* [Instructions for the task] Make an exact copy of all the entries, but do not reproduce the pictures.

* [Given records]
■ ■ ■ ■ ■ ■ ■
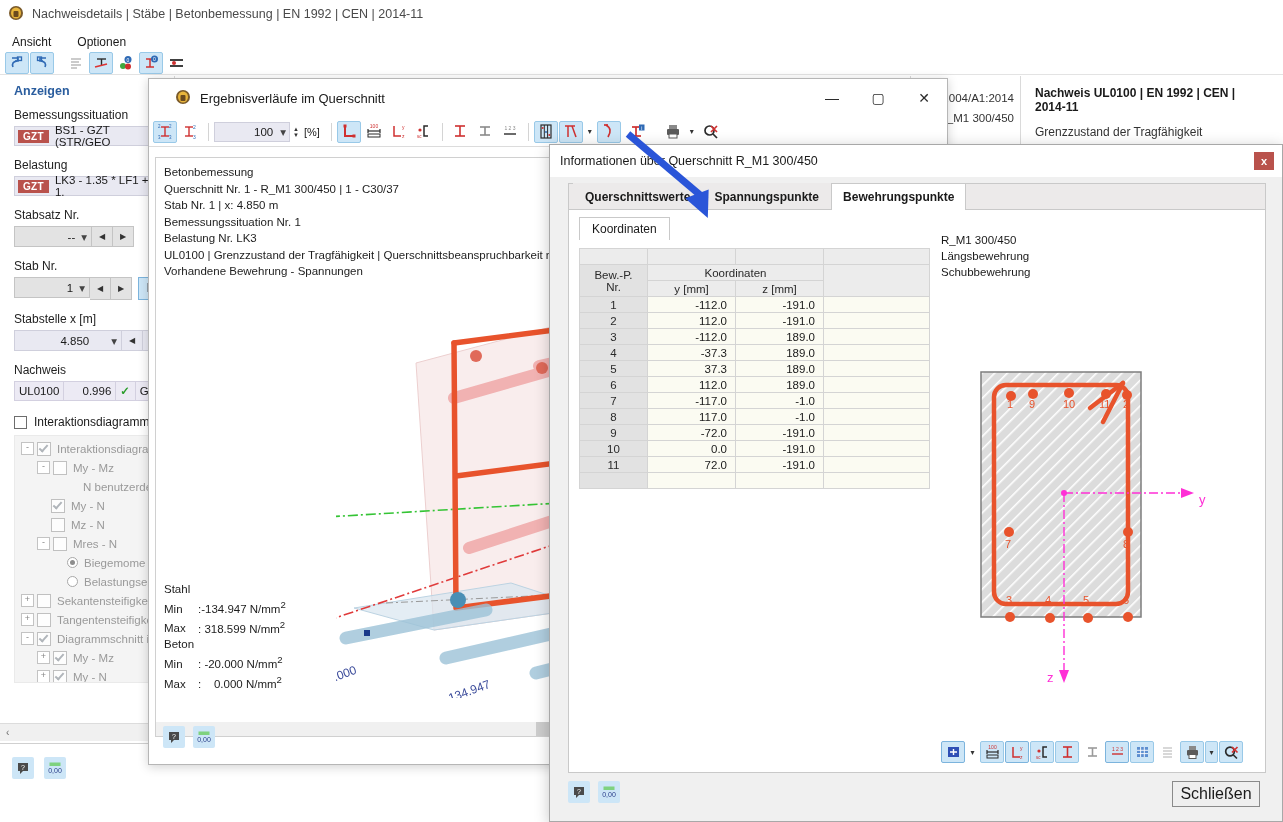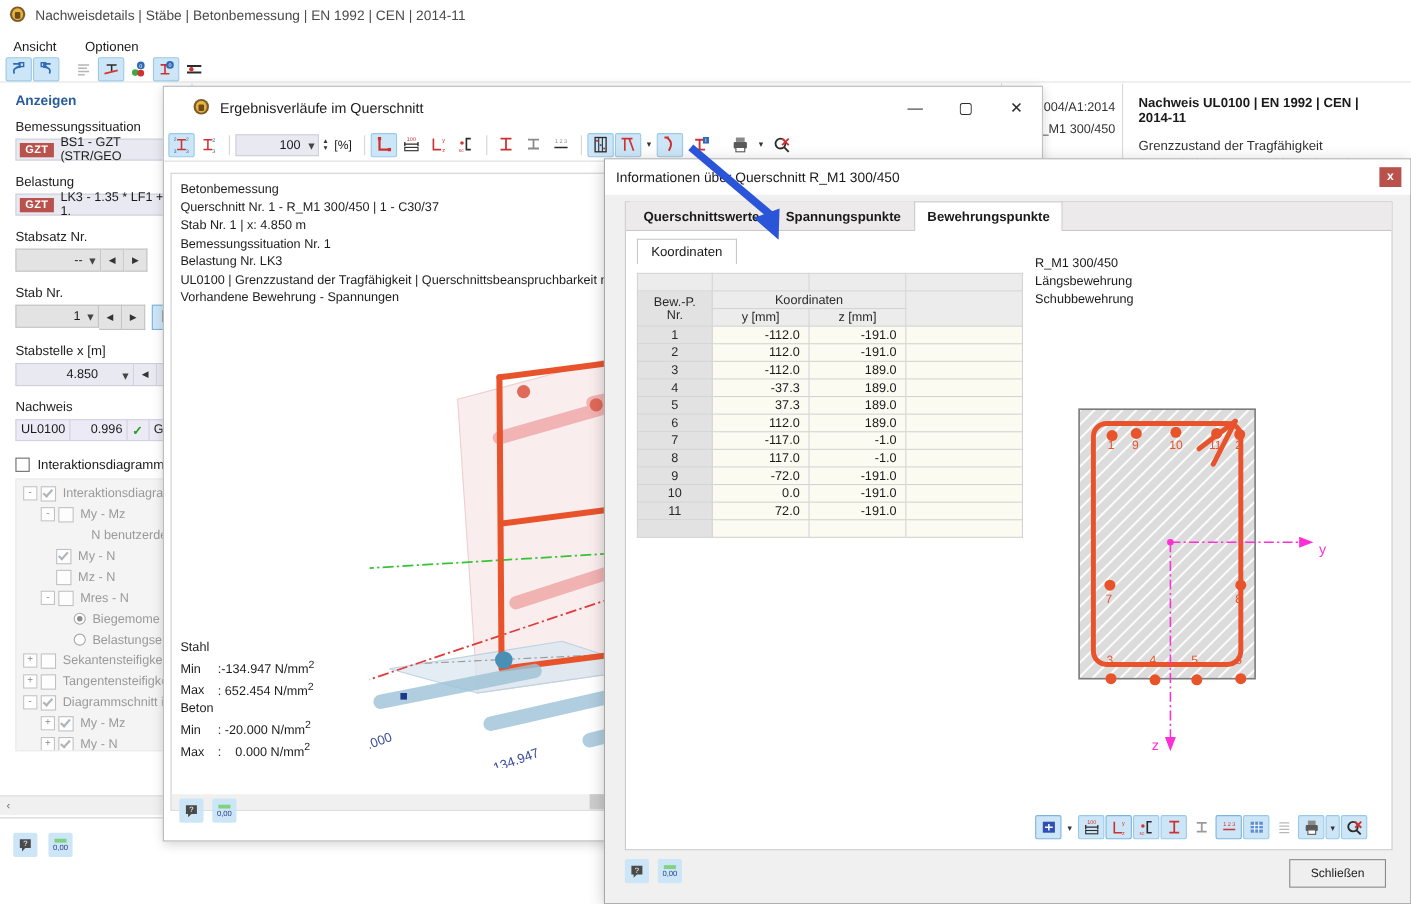": 652.454 N/mm" span { text: 652.454 -> 318.599 }
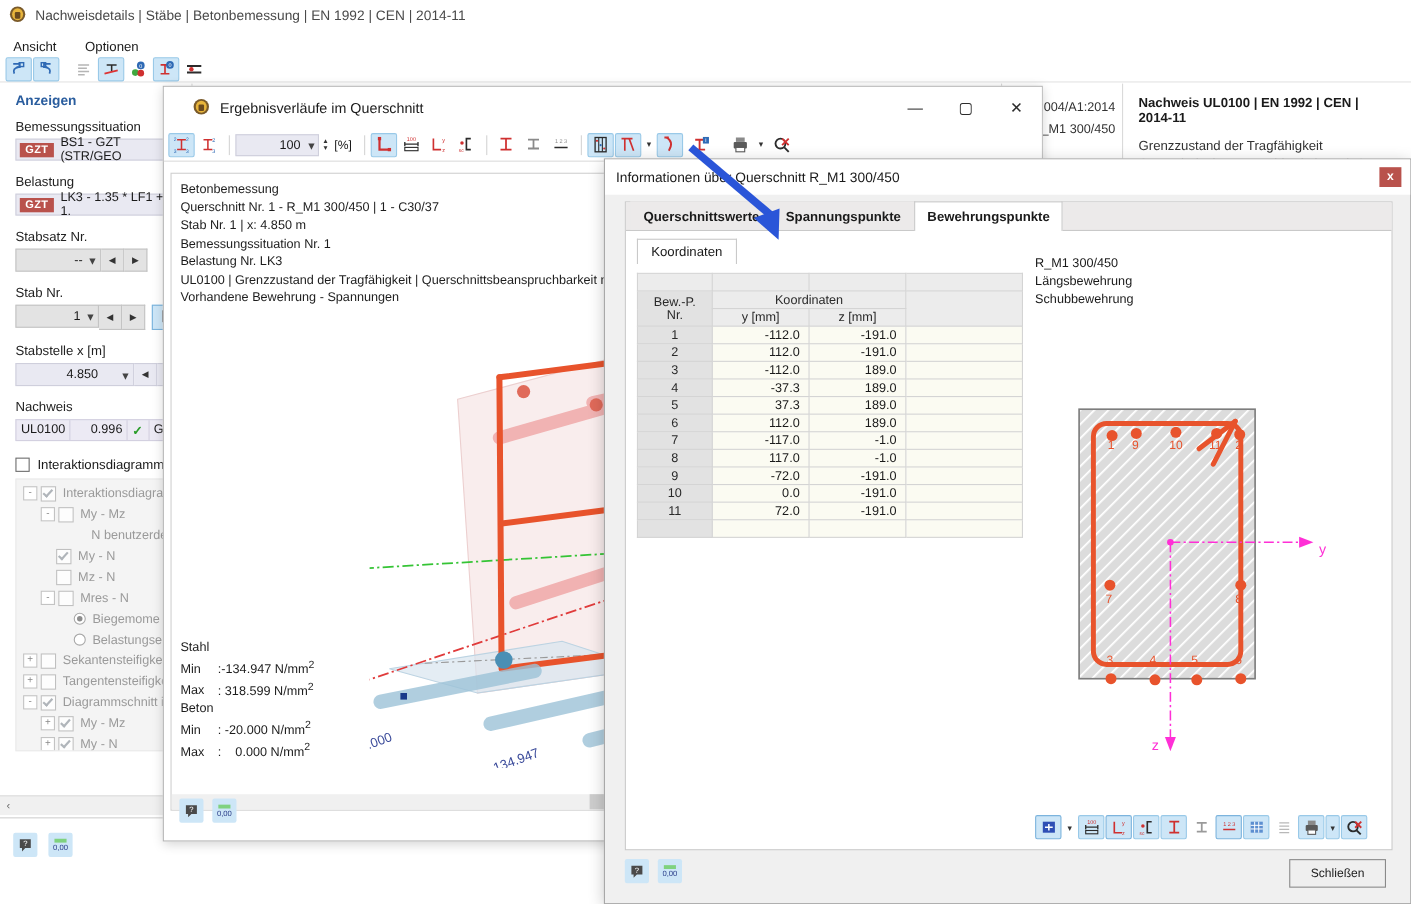"Schließen" .close-btn { font-size: 11px -> 16px }
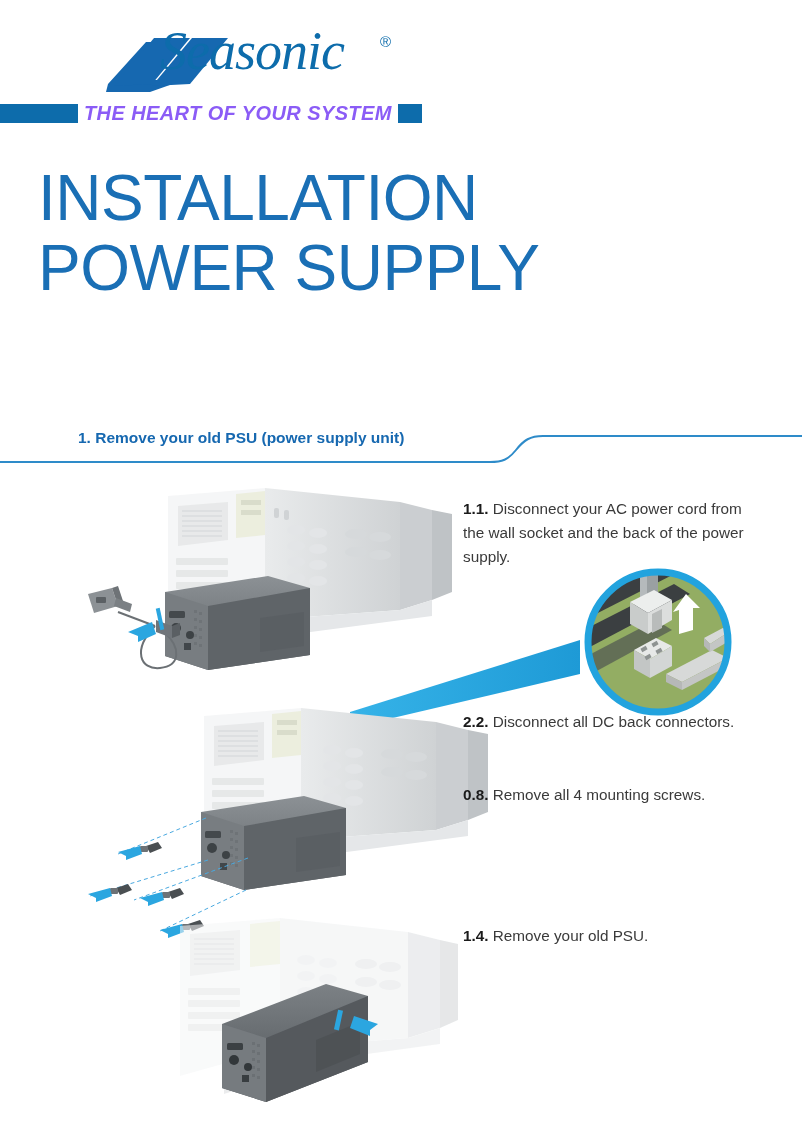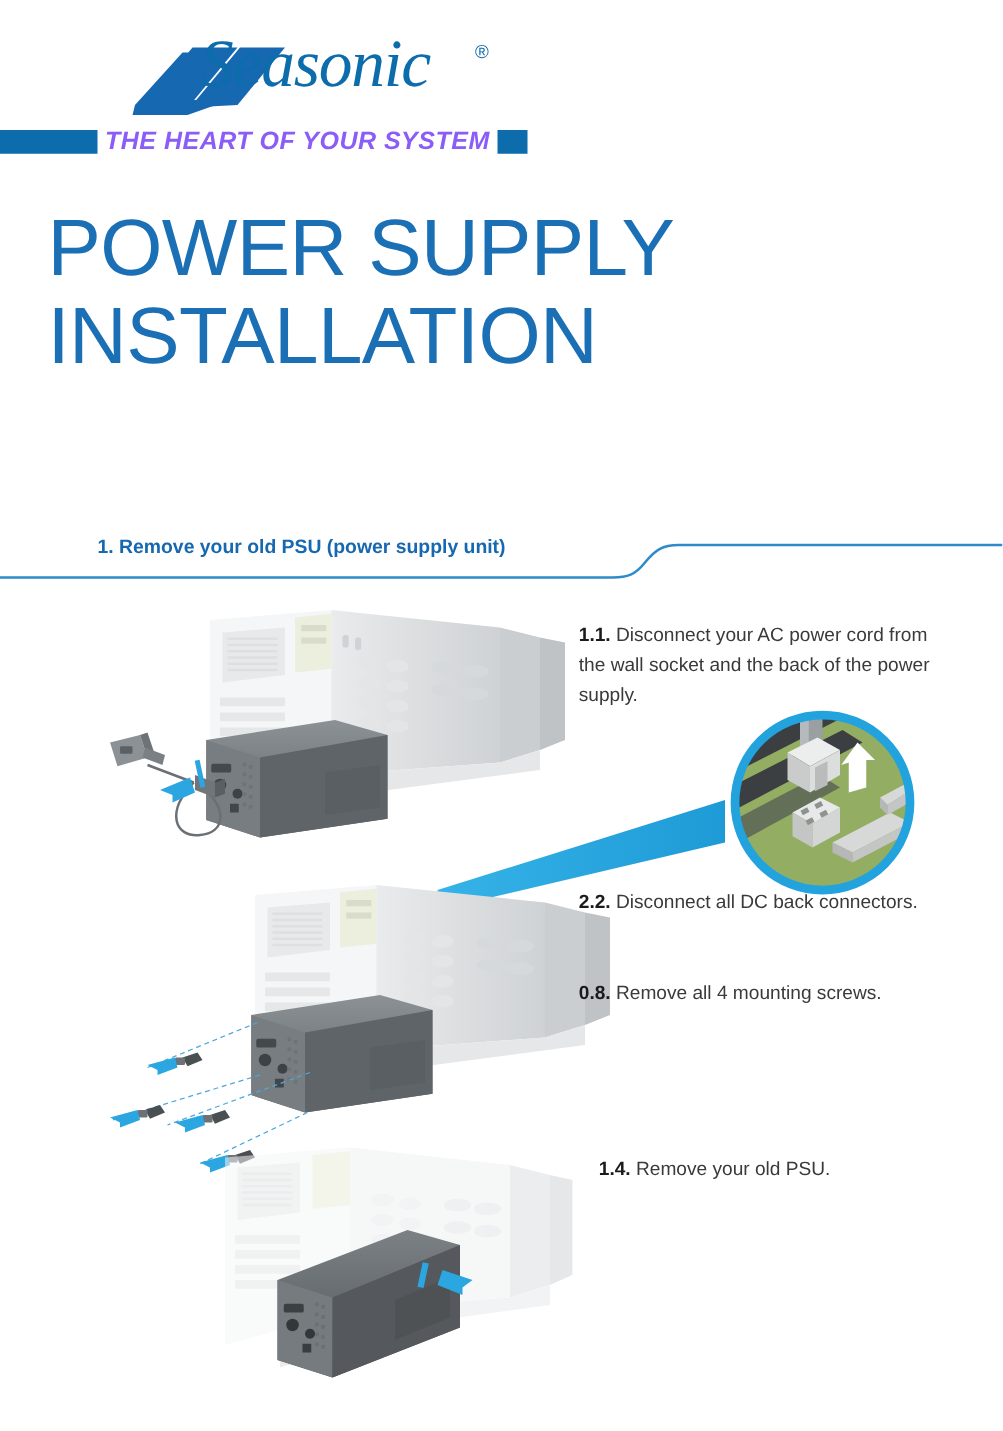"POWER SUPPLY" span.tl { order: before "INSTALLATION" -> after "INSTALLATION" }
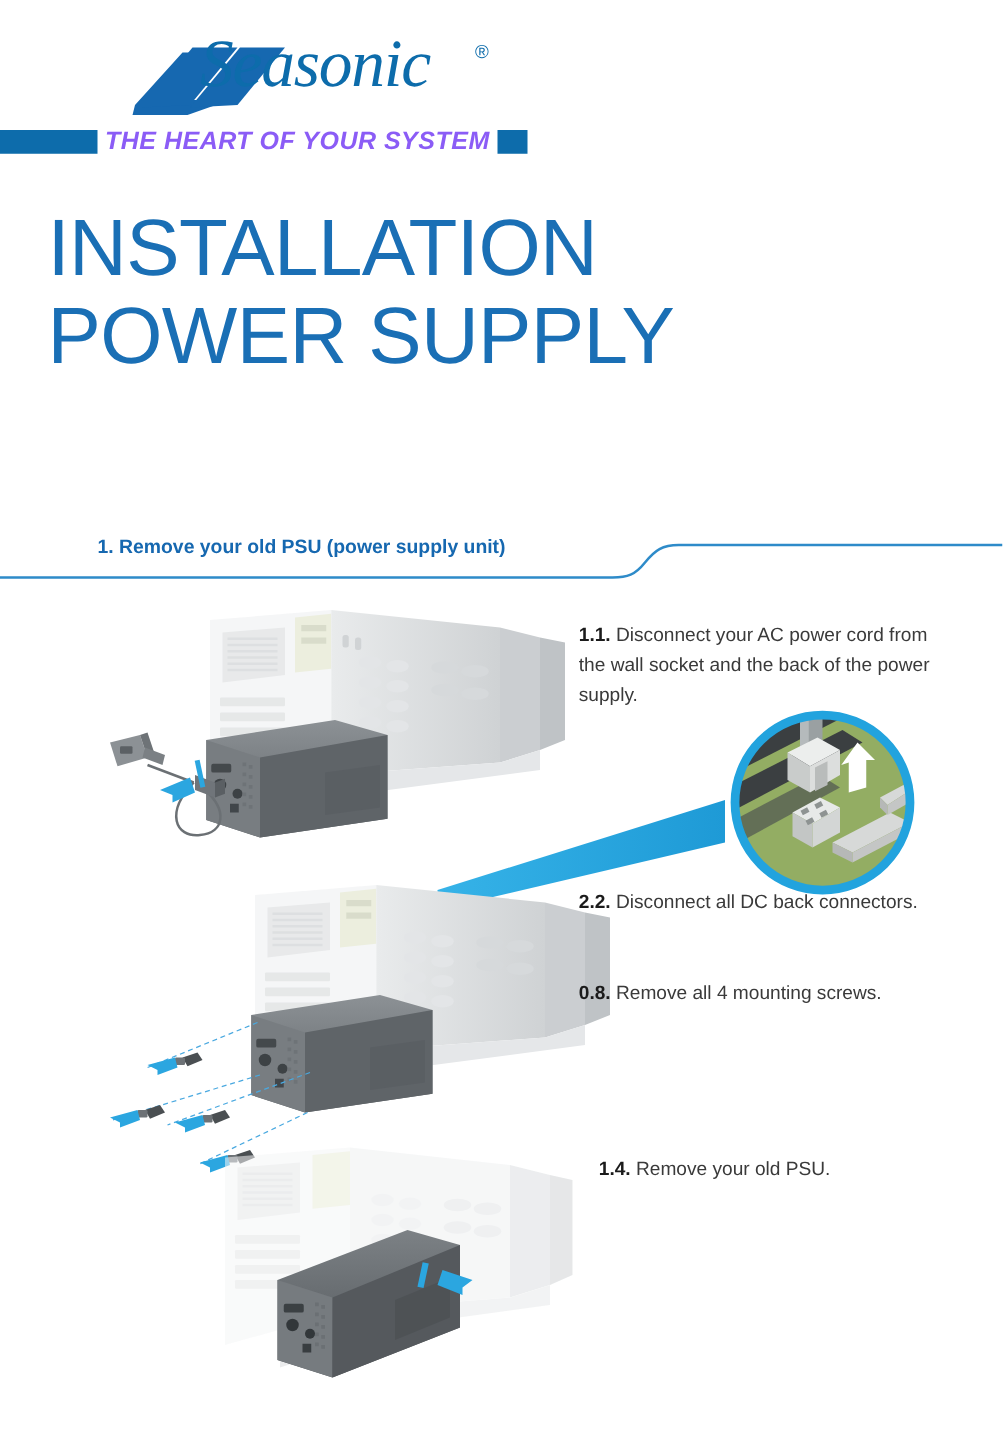"1.4. Remove your old PSU." .step-14 { margin-left: 16px -> none }
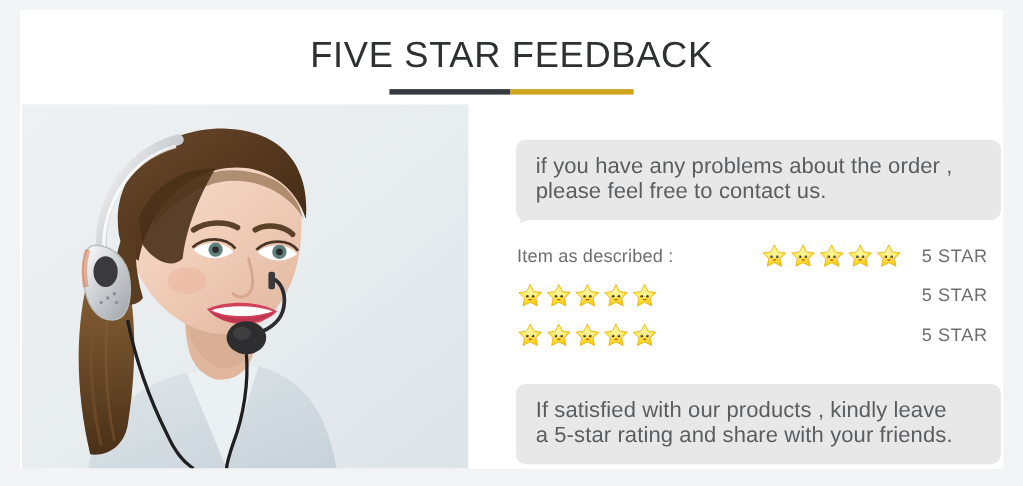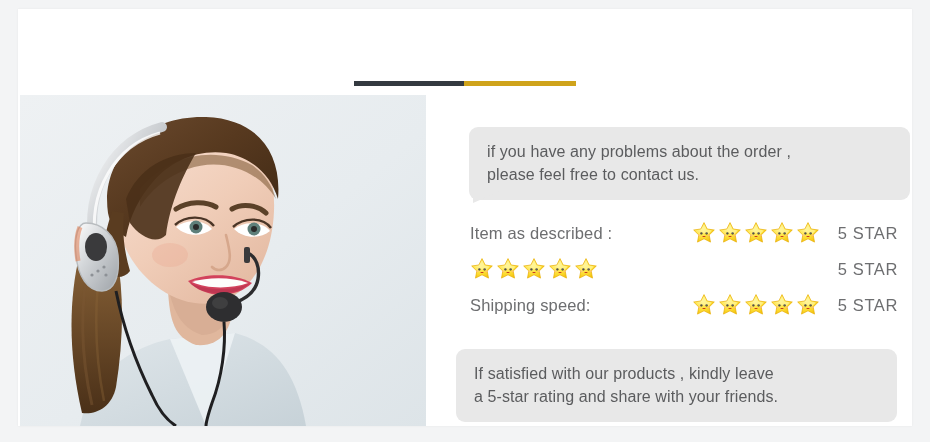"FIVE STAR FEEDBACK" div.title { html: none -> <div>FIVE STAR FEEDBACK</div> }
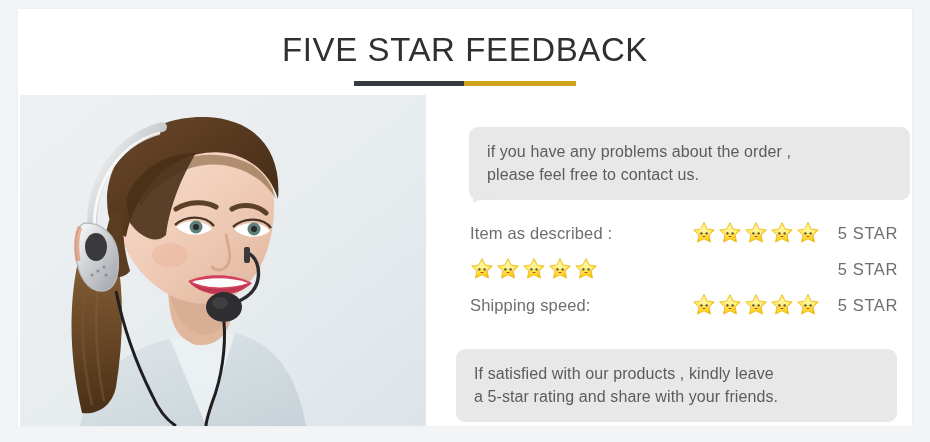"if you have any problems" .bubble { font-size: 16px -> 20px }
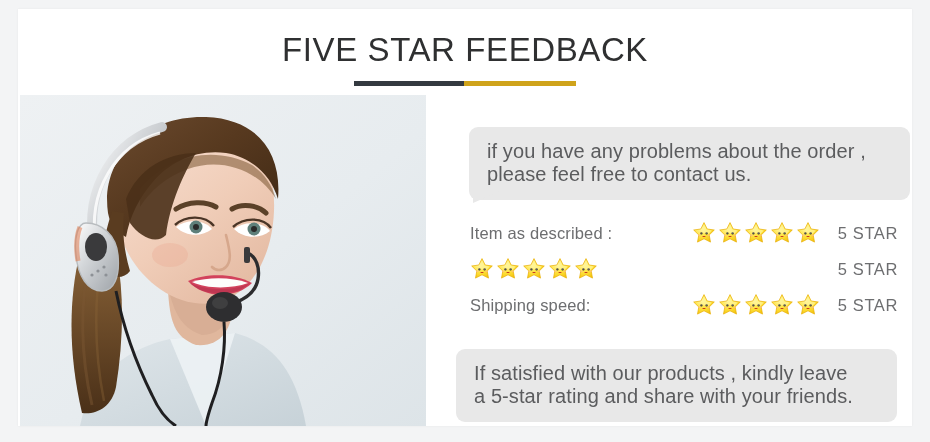"Shipping speed:" div.rating-label { html: <div>Shipping speed:</div> -> none }
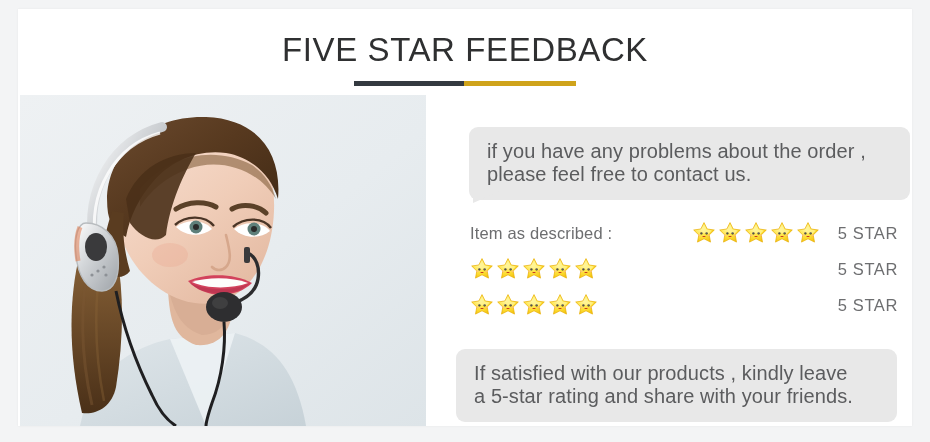"If satisfied with our products" .bubble-bottom { left: 30px -> 43px }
■ ■ ■ ■ ■ ■ ■
* [Completed exercise]
": 652.454 N/mm" span { text: 652.454 -> 318.599 }
"Schließen" .close-btn { font-size: 11px -> 16px }
"POWER SUPPLY" span.tl { order: before "INSTALLATION" -> after "INSTALLATION" }
"1.4. Remove your old PSU." .step-14 { margin-left: 16px -> none }
"FIVE STAR FEEDBACK" div.title { html: none -> <div>FIVE STAR FEEDBACK</div> }
"if you have any problems" .bubble { font-size: 16px -> 20px }
"Shipping speed:" div.rating-label { html: <div>Shipping speed:</div> -> none }
"If satisfied with our products" .bubble-bottom { left: 30px -> 43px }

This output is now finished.